Michael Jackson's fingerprints were not on the bottles of propofol found in his bedroom, ABC News reported based on interviews with anonymous sources close to the investigation.
If true, that information could destroy the defense's argument that Dr. Conrad Murray gave Jackson a safe dose of propofol, and that Jackson then took an additional, lethal dose of propofol and the sedative lorazepam while Murray was out of the room.
The trial isn't over yet, but so far, the testimony against Murray has been consistently damning.
In addition to the new evidence that it was, in fact, Murray who administered the lethal dose of propofol, a previous witness testified that after Murray found Jackson unresponsive, he told one of Jackson's aides to hide certain medical supplies before calling 911. Another witness said that when Jackson and Murray arrived at the hospital, Murray did not inform the doctors that he had given Jackson propofol.
According to multiple witnesses, by the time Murray returned to the bedroom and found Jackson unresponsive, there was no way to save him, even if he had called 911 immediately.
There was no CPR, there was no doctor, no paramedic, no machine that was going to revive Michael Jackson, defense lawyer Ed Chernoff told the court. He died so rapidly, so instantly, he didn't even have time to close his eyes.
Murray maintains that the dose of propofol he administered, combined with the doses of propofol and lorazepam that he claims Jackson administered, created a perfect storm in his body that killed him instantly.

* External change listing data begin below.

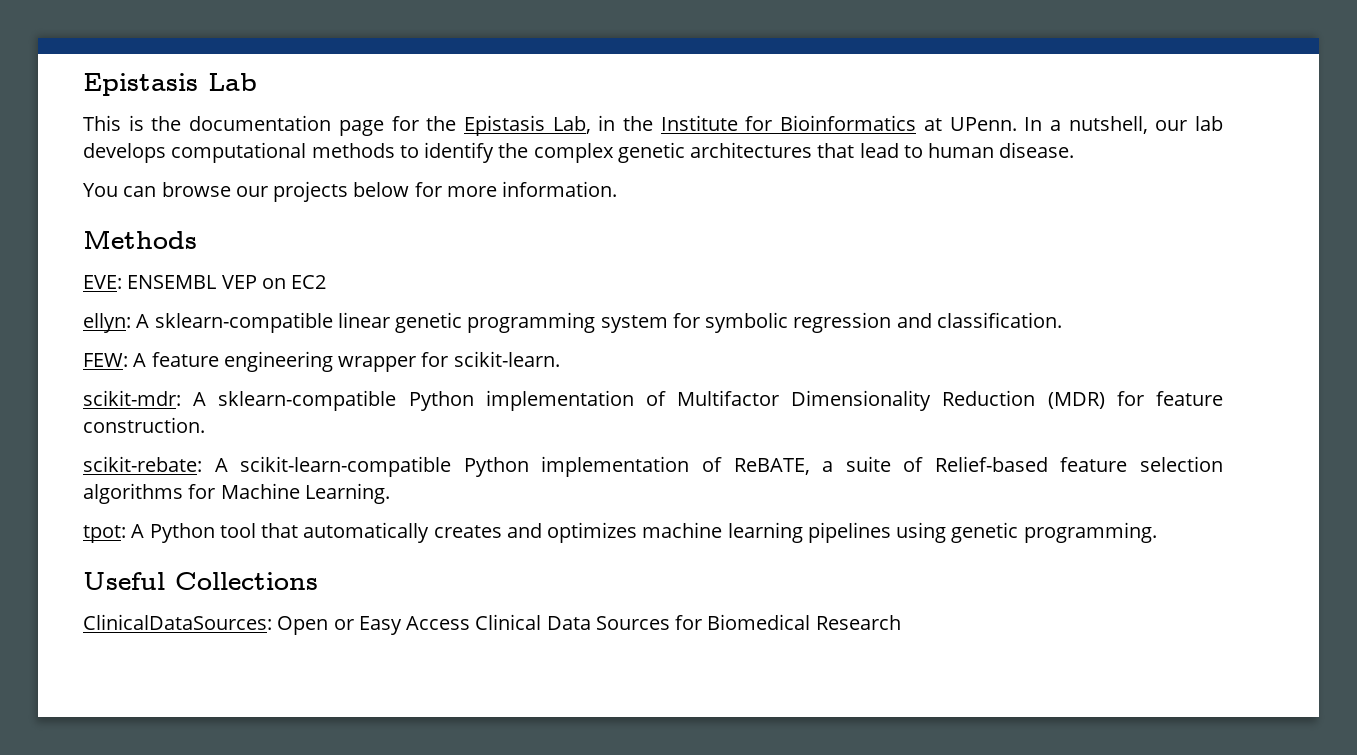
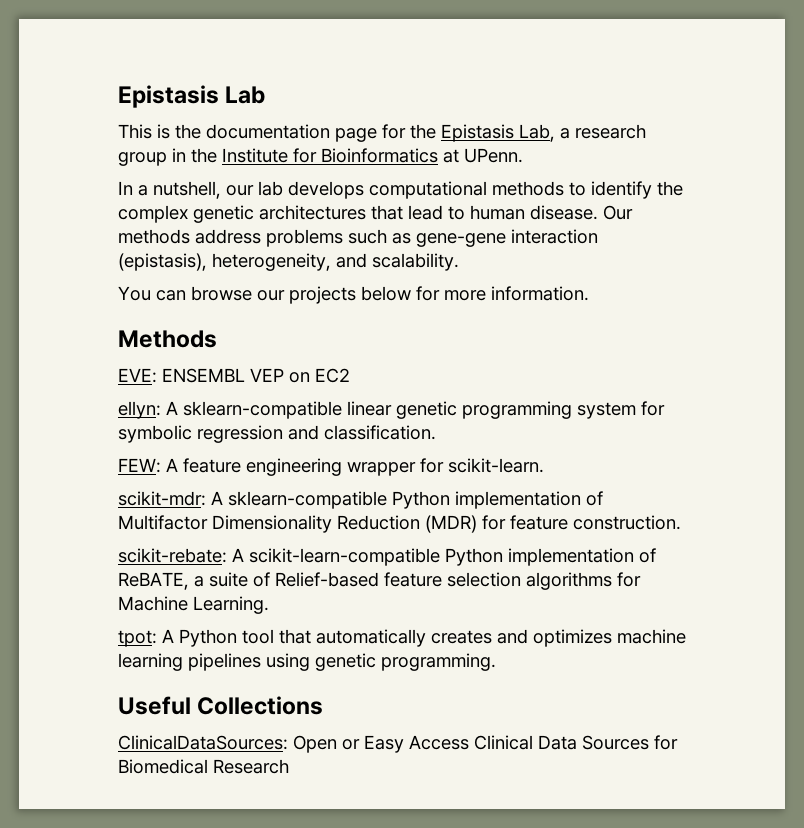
(591, 125) none -> [560,124,646,139] [118,152,167,166] a research group
(1017, 124) none -> (523, 155) //
(1075, 150) none -> [603,205,633,220] [118,229,598,247] [118,253,459,271] Our methods address problems such as gene-gene interaction (epistasis), heterogeneity, and scalability.

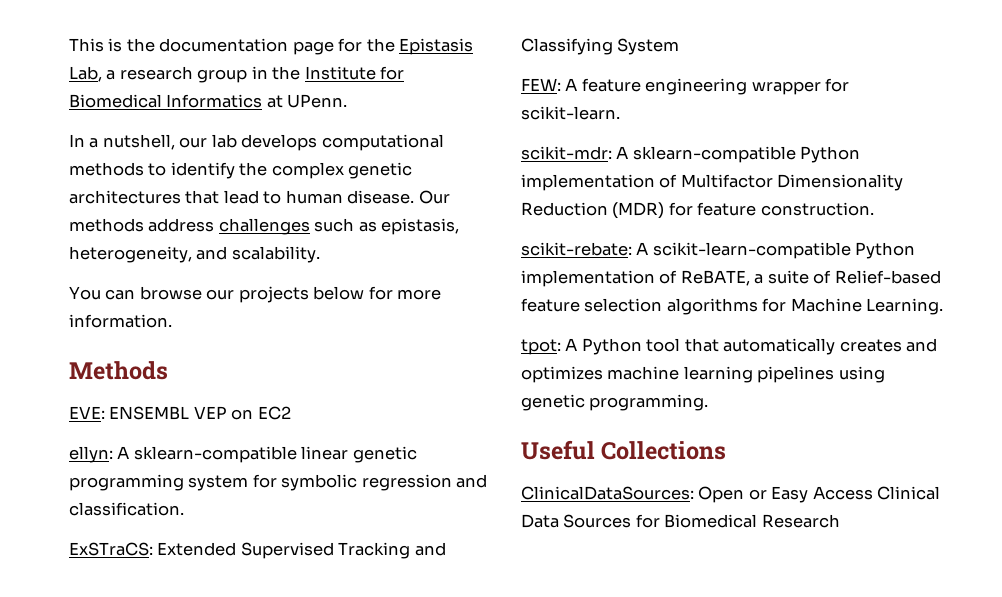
[118,85,266,108] Epistasis Lab // -> (69, 45) none
[321,148,438,163] Bioinformatics -> [69,94,263,108] Biomedical Informatics
[266,229,343,247] problems -> [218,218,310,235] challenges
[416,229,598,247] [118,253,207,271] gene-gene interaction (epistasis), -> [381,218,460,235] epistasis,
(436, 432) none -> [69,542,446,559] [521,38,680,55] // ExSTraCS: Extended Supervised Tracking and Classifying System

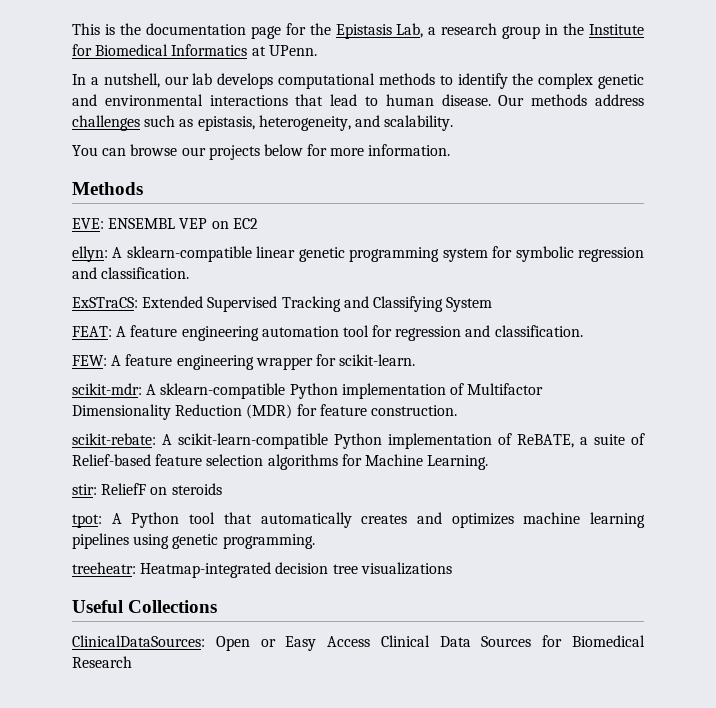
[69,190,181,204] architectures -> [72,94,288,106] and environmental interactions
(680, 46) none -> [72,325,583,341] // FEAT: A feature engineering automation tool for regression and classification.
(944, 306) none -> [72,483,222,495] // stir: ReliefF on steroids
(709, 402) none -> [72,562,452,578] // treeheatr: Heatmap-integrated decision tree visualizations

But prosecutors say Jackson was killed by Murray's dose of propofol alone. They accuse Murray of negligence for not monitoring Jackson's vital signs and making sure someone was in the room with him at all times, and also for giving him propofol to begin with. Propofol is a powerful anesthetic that is normally used in hospital settings, not at home.
Murray is accused of involuntary manslaughter and could face up to four years in prison if convicted.